[Source data — start]

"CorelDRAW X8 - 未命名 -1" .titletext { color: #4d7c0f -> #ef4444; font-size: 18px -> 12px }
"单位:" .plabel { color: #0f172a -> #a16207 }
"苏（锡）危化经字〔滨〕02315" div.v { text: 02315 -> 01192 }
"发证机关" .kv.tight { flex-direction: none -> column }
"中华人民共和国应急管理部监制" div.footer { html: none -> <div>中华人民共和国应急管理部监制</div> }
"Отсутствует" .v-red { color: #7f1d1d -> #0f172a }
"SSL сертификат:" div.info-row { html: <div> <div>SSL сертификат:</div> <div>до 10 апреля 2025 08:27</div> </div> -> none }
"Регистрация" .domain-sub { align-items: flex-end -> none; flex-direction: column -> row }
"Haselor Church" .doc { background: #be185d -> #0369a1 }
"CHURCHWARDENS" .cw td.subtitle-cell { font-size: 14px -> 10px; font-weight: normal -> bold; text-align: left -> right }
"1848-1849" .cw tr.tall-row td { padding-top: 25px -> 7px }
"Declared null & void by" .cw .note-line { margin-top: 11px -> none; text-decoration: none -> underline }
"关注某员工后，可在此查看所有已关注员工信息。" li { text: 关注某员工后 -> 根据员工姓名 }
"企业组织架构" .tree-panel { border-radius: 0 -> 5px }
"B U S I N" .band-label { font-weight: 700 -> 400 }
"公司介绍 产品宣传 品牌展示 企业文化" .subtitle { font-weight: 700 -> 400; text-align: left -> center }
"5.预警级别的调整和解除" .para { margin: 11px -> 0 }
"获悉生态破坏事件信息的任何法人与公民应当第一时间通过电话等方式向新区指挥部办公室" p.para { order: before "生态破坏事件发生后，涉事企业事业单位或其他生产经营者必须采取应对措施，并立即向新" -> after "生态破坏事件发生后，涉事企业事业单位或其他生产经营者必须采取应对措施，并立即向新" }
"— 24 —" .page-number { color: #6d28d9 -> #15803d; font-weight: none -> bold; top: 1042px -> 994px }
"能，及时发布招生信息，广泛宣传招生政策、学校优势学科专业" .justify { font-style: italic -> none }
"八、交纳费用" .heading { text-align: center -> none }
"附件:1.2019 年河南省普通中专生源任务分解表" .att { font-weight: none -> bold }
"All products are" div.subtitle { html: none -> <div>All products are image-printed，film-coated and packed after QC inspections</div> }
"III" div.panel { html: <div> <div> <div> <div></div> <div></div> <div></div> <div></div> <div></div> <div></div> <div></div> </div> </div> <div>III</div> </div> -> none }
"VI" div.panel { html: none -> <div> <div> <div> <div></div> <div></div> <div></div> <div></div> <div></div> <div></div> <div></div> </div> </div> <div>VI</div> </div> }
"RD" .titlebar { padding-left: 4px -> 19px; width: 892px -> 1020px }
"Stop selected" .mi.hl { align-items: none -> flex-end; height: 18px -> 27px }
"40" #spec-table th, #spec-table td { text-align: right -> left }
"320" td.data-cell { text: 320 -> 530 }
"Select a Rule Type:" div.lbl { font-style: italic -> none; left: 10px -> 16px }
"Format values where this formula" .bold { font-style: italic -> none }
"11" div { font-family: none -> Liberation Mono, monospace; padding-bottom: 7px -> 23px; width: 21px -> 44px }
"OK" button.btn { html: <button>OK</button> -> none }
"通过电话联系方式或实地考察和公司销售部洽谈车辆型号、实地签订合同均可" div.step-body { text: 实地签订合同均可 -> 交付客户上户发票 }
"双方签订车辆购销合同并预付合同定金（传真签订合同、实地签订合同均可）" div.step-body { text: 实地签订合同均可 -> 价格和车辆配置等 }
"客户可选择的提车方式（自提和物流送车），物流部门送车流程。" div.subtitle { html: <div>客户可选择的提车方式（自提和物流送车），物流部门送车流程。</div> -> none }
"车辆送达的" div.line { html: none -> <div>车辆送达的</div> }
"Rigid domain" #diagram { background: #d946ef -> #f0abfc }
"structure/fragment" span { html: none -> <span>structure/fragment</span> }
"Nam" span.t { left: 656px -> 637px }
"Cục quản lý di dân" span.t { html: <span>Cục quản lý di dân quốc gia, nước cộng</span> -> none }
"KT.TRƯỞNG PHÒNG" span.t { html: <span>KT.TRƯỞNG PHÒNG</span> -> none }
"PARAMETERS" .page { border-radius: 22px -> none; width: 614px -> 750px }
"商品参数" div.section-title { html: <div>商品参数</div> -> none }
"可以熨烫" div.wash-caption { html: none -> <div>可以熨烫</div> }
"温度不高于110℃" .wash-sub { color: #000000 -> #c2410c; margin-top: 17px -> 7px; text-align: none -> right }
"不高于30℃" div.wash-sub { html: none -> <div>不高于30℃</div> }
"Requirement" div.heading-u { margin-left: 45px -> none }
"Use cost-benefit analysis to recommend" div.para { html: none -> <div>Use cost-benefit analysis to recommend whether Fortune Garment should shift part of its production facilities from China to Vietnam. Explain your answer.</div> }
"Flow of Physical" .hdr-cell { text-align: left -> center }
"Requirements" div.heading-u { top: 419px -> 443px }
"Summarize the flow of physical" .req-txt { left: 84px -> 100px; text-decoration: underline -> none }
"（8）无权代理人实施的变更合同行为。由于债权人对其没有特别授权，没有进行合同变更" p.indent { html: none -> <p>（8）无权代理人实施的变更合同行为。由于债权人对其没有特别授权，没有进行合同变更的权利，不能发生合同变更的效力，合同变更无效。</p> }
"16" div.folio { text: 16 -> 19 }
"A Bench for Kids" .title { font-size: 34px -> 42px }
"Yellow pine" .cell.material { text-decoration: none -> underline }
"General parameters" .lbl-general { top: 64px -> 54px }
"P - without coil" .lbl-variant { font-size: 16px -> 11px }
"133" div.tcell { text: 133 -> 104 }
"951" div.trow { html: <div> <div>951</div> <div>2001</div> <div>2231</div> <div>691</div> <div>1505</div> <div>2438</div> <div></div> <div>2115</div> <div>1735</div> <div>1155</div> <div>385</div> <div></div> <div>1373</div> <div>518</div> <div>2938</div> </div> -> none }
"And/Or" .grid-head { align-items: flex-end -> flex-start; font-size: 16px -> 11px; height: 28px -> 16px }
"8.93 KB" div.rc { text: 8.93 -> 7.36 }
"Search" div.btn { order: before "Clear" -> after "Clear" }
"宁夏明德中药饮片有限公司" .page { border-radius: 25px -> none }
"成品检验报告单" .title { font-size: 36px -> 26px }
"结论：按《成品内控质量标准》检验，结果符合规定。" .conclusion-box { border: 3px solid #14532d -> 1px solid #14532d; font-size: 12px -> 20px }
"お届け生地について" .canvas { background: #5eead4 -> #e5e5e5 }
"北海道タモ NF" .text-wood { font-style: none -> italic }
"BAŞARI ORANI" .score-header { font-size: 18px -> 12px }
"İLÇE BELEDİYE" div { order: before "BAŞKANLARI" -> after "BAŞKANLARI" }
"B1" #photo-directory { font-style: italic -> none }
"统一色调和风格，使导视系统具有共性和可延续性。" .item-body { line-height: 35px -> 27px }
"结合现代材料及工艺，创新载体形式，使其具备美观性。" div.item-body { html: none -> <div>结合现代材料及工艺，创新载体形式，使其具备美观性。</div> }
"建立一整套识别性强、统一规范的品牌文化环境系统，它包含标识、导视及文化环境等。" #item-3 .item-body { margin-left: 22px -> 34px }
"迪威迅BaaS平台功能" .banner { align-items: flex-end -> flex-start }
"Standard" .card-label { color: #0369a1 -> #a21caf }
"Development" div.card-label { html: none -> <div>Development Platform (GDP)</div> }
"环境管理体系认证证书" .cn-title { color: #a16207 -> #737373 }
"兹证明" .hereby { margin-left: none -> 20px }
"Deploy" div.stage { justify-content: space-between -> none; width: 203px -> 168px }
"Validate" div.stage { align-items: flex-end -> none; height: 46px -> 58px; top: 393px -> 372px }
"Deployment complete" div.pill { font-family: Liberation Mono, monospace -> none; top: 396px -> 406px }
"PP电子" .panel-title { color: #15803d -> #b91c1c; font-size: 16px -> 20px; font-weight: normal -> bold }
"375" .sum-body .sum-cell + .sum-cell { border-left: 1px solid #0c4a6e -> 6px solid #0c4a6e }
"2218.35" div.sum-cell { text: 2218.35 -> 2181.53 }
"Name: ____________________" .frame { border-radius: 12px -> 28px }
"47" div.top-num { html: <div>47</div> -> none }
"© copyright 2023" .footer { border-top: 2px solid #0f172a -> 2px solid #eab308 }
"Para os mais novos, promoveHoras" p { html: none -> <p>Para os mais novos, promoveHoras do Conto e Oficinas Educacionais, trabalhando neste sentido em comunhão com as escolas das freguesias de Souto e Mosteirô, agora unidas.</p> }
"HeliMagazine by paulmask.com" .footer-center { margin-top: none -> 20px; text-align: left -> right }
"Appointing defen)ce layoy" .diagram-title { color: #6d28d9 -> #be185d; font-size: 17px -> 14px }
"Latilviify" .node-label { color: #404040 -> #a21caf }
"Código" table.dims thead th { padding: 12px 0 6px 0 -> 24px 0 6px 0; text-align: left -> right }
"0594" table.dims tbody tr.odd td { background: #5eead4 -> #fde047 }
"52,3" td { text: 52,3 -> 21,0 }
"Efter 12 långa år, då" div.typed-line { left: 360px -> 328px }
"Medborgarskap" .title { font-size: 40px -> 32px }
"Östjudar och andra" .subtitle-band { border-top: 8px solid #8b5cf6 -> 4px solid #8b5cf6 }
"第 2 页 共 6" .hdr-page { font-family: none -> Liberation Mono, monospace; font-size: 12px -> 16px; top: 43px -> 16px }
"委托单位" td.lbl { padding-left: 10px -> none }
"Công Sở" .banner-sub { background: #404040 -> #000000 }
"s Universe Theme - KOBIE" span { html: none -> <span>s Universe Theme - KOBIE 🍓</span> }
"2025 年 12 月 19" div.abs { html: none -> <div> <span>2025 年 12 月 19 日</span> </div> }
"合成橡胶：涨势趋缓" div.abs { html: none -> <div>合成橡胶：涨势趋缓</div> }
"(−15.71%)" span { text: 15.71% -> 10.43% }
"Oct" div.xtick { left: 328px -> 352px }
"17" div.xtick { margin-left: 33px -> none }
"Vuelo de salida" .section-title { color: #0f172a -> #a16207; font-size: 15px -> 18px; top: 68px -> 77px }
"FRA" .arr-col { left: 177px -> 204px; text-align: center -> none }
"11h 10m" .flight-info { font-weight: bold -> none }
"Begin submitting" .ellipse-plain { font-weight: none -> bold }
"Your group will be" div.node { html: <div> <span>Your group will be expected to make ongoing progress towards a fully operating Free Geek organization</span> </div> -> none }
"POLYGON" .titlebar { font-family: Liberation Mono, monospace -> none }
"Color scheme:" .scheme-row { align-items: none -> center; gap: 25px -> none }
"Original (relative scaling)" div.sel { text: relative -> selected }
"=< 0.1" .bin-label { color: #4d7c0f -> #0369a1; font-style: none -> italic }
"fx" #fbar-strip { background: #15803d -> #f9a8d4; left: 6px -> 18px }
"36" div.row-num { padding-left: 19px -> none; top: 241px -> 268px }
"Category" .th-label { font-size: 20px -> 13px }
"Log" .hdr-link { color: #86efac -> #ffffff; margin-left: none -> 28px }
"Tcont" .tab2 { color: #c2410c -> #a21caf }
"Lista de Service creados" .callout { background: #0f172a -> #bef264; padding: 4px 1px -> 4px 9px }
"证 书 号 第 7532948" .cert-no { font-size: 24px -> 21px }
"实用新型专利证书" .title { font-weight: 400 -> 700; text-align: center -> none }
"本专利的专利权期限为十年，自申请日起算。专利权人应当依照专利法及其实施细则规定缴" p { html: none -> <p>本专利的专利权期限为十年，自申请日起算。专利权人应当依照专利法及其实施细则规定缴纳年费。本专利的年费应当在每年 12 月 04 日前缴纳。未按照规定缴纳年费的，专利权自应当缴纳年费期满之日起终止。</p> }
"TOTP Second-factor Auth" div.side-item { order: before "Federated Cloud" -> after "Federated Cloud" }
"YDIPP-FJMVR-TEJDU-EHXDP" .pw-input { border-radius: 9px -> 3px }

[Source data — finish]

Work to complete:
Whenever a line above has the word "实地签订合同均可" in it, copy that line.

Answer area:
"通过电话联系方式或实地考察和公司销售部洽谈车辆型号、实地签订合同均可" div.step-body { text: 实地签订合同均可 -> 交付客户上户发票 }
"双方签订车辆购销合同并预付合同定金（传真签订合同、实地签订合同均可）" div.step-body { text: 实地签订合同均可 -> 价格和车辆配置等 }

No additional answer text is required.